Forward and reverse diffusion process. The forward process gradually adds noise to real data until structure is lost, while the reverse process learns to remove noise step by step to reconstruct realistic synthetic samples. | Source

Medical Diffusion enables generating realistic three-dimensional (3D) data, such as MRIs and CT scans. A VQ-GAN is used to create a latent representation from 3D data, and then a diffusion process is applied in this latent space. Similarly, MAISI, an Nvidia AI foundation model, is trained to generate high-resolution 3D CT scans and corresponding segmentation masks for 127 anatomic structures, including bones, organs, and tumors.

Generating a T1-weighted brain image (right) from FLAIR images (left) using synthetic image generation. FLAIR images are used to condition the generation of the T1-weighted images, which are very similar to the original ones. | Source

Med-Art is designed to generate medical images even when the training data is limited. It uses a diffusion transformer (DiT) to generate images from text prompts. By incorporating LLaVA-NeXT as a visual language model (VLM) to create detailed descriptions of the medical images through prompts and fine-tuning with LoRA, the model captures medical semantics more effectively. This allows Med-Art to generate high-quality medical images despite limited training data.

The architecture of the Med-Art model. LLaVA-Next is the used VLM to generate detailed descriptions. The model is fine-tuned with LoRA and uses a diffusion transformer (DiT) to generate the images. | Source

Despite their strengths, diffusion models face several limitations, including high computational demands, limited clinical validation, and limited generalizability. Moreover, most of the existing works fail to capture the demographic diversity (such as age, ethnicity, and gender), which may introduce biases in the downstream tasks.

Tabular data

Tabular data is one of the most important data formats in many domains, such as healthcare, finance, education, transportation, and psychology, but its availability is restricted due to data privacy regulations. Moreover, challenges like missing values and class imbalances limit its availability for machine learning models.

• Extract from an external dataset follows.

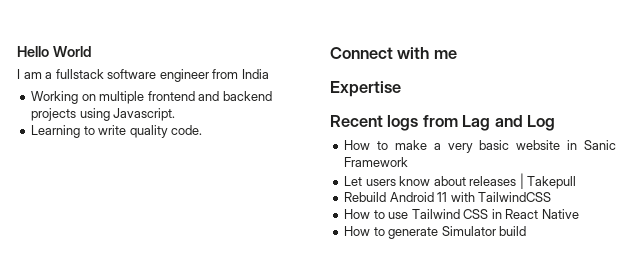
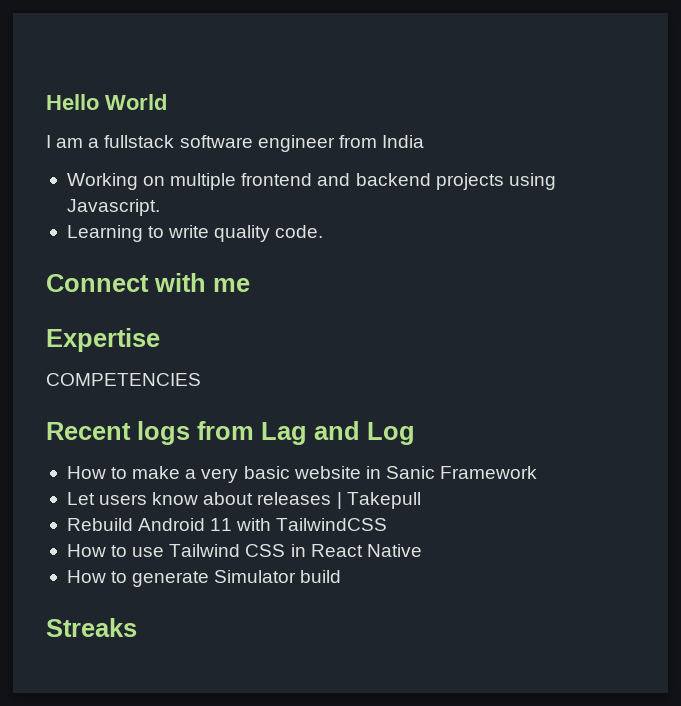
(401, 89) none -> [46,373,201,386] // COMPETENCIES
(527, 231) none -> [46,618,137,637] // Streaks

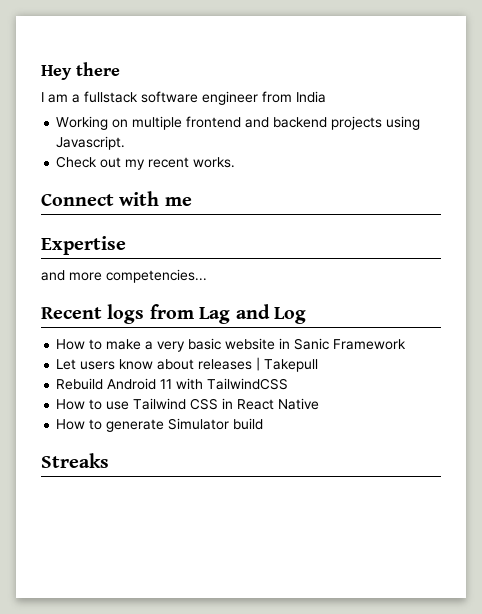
[46,94,167,110] Hello World -> [41,62,120,80] Hey there
[66,225,324,242] Learning to write quality code. -> [56,156,236,170] Check out my recent works.
[46,373,201,386] COMPETENCIES -> [41,269,207,283] and more competencies...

Synthetic tabular data generation is a promising direction to overcome these challenges by learning the distribution of the tabular data. We will discuss in detail the main categories for tabular data generation (GANs, diffusion, and LLM-based methods) and their limitations.

Synthetic tabular data generation pipeline. It includes different generation approaches, post-processing techniques for sample and label enhancement, and evaluation procedures measuring fidelity, privacy, and downstream model performance. |Ref

GANs

As discussed above, generative adversarial networks (GANs) consist of two neural networks: 1) a generator that generates synthetic data and 2) a discriminator that distinguishes the real data from fake ones. Both networks are trained simultaneously, where the generator adjusts its parameters based on feedback from the discriminator until the generated data is indistinguishable from the real one. Once trained, GANs can generate synthetic data from random noise.

In the case of tabular data generation, the architecture is modified to accommodate categorical features. For instance, TabFairGan uses a two-stage training process: first, generating synthetic data similar to the reference dataset, and then enforcing a fairness constraint to ensure the generated data is both accurate and fair. Conditional GANs like CTGAN allow conditional generation of tabular data based on feature constraints, such as generating health records for male patients. To ensure differential privacy protection during training, calibrated noise is added to the gradients during training, as it’s done in DPGAN. This mechanism ensures the individual cords cannot be inferred from the model.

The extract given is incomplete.